[What you need to do]
Return every entry below exactly as written, minus the pictures.
======== Data shown ========
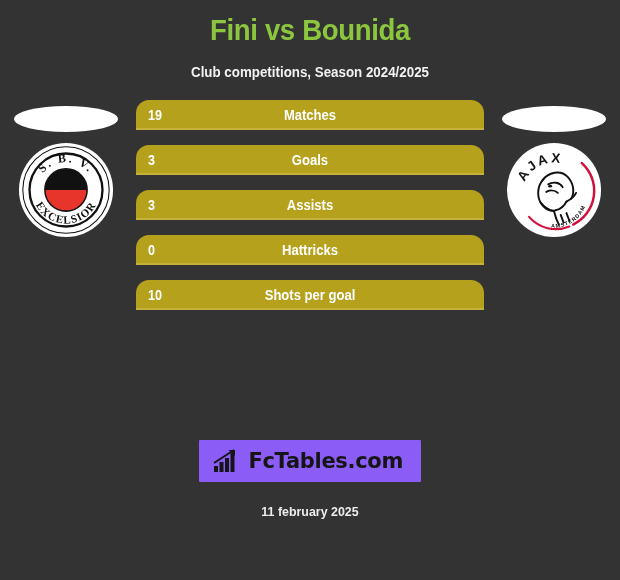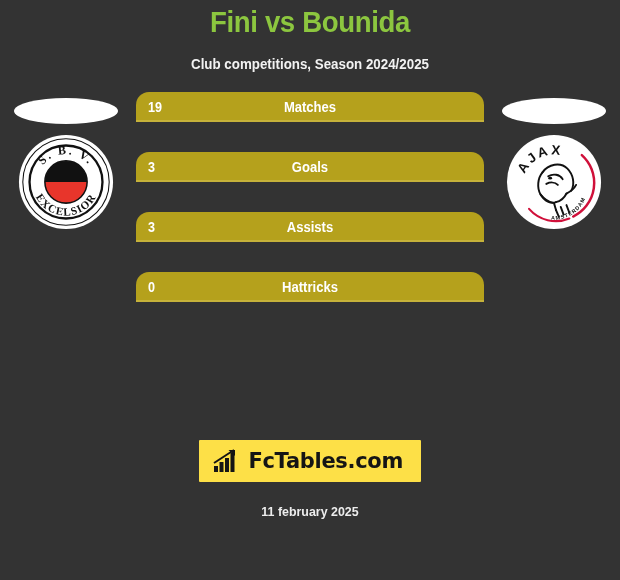--- a/index.html
+++ b/index.html
@@ -12,21 +12,21 @@
     background: #333333;
     font-family: "Liberation Sans", sans-serif;
     overflow: hidden;
     position: relative;
   }
 
   
   .header {
     width: 100%;
     text-align: center;
-    padding-top: 2px;
+    padding-top: 10px;
     box-sizing: border-box;
   }
   .title {
     color: #8CC63F;
     font-size: 30px;
     font-weight: bold;
     letter-spacing: -0.4px;
     line-height: 40px;
     margin: 0;
     transform: scaleX(0.92);
@@ -83,21 +83,21 @@
   
   .bars {
     position: absolute;
     left: 136px;
     top: 0;
     width: 348px;
   }
   .bar-row {
     position: relative;
     height: 30px;
-    margin-bottom: 30px;
+    margin-bottom: 15px;
   }
   .bar {
     position: absolute;
     left: 0;
     top: 0;
     width: 348px;
     height: 30px;
     background: #B5A11C;
     border-radius: 13px 13px 0 0;
     box-sizing: border-box;
@@ -137,21 +137,21 @@
   
   .footer {
     position: absolute;
     left: 0;
     top: 440px;
     width: 620px;
     text-align: center;
   }
   .logo-box {
     display: inline-block;
-    background: #fde047;
+    background: #8b5cf6;
     padding: 9px 18px 9px 14px;
     border-radius: 1px;
     line-height: 0;
     white-space: nowrap;
   }
   .logo-icon { display: inline-block; vertical-align: middle; margin-right: 5px; }
   .logo-text {
     display: inline-block;
     vertical-align: middle;
     color: #151515;
@@ -264,20 +264,25 @@
       <div class="bar-label">Assists</div>
     </div>
 
     <div class="bar-row">
       <div class="bar"></div>
       <div class="bar-value">0</div>
       <div class="bar-label">Hattricks</div>
     </div>
 
 
+    <div class="bar-row">
+      <div class="bar"></div>
+      <div class="bar-value">10</div>
+      <div class="bar-label">Shots per goal</div>
+    </div>
 
 
   </div>
 </div>
 
 <div class="footer">
   <div class="logo-box">
     <span class="logo-icon">
       <svg width="26" height="24" viewBox="0 0 26 24" xmlns="http://www.w3.org/2000/svg">
         <rect x="1" y="17" width="4" height="6" fill="#151515"></rect>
========
[Exercise result]
--- a/index.html
+++ b/index.html
@@ -12,21 +12,21 @@
     background: #333333;
     font-family: "Liberation Sans", sans-serif;
     overflow: hidden;
     position: relative;
   }
 
   
   .header {
     width: 100%;
     text-align: center;
-    padding-top: 2px;
+    padding-top: 10px;
     box-sizing: border-box;
   }
   .title {
     color: #8CC63F;
     font-size: 30px;
     font-weight: bold;
     letter-spacing: -0.4px;
     line-height: 40px;
     margin: 0;
     transform: scaleX(0.92);
@@ -83,21 +83,21 @@
   
   .bars {
     position: absolute;
     left: 136px;
     top: 0;
     width: 348px;
   }
   .bar-row {
     position: relative;
     height: 30px;
-    margin-bottom: 30px;
+    margin-bottom: 15px;
   }
   .bar {
     position: absolute;
     left: 0;
     top: 0;
     width: 348px;
     height: 30px;
     background: #B5A11C;
     border-radius: 13px 13px 0 0;
     box-sizing: border-box;
@@ -137,21 +137,21 @@
   
   .footer {
     position: absolute;
     left: 0;
     top: 440px;
     width: 620px;
     text-align: center;
   }
   .logo-box {
     display: inline-block;
-    background: #fde047;
+    background: #8b5cf6;
     padding: 9px 18px 9px 14px;
     border-radius: 1px;
     line-height: 0;
     white-space: nowrap;
   }
   .logo-icon { display: inline-block; vertical-align: middle; margin-right: 5px; }
   .logo-text {
     display: inline-block;
     vertical-align: middle;
     color: #151515;
@@ -264,20 +264,25 @@
       <div class="bar-label">Assists</div>
     </div>
 
     <div class="bar-row">
       <div class="bar"></div>
       <div class="bar-value">0</div>
       <div class="bar-label">Hattricks</div>
     </div>
 
 
+    <div class="bar-row">
+      <div class="bar"></div>
+      <div class="bar-value">10</div>
+      <div class="bar-label">Shots per goal</div>
+    </div>
 
 
   </div>
 </div>
 
 <div class="footer">
   <div class="logo-box">
     <span class="logo-icon">
       <svg width="26" height="24" viewBox="0 0 26 24" xmlns="http://www.w3.org/2000/svg">
         <rect x="1" y="17" width="4" height="6" fill="#151515"></rect>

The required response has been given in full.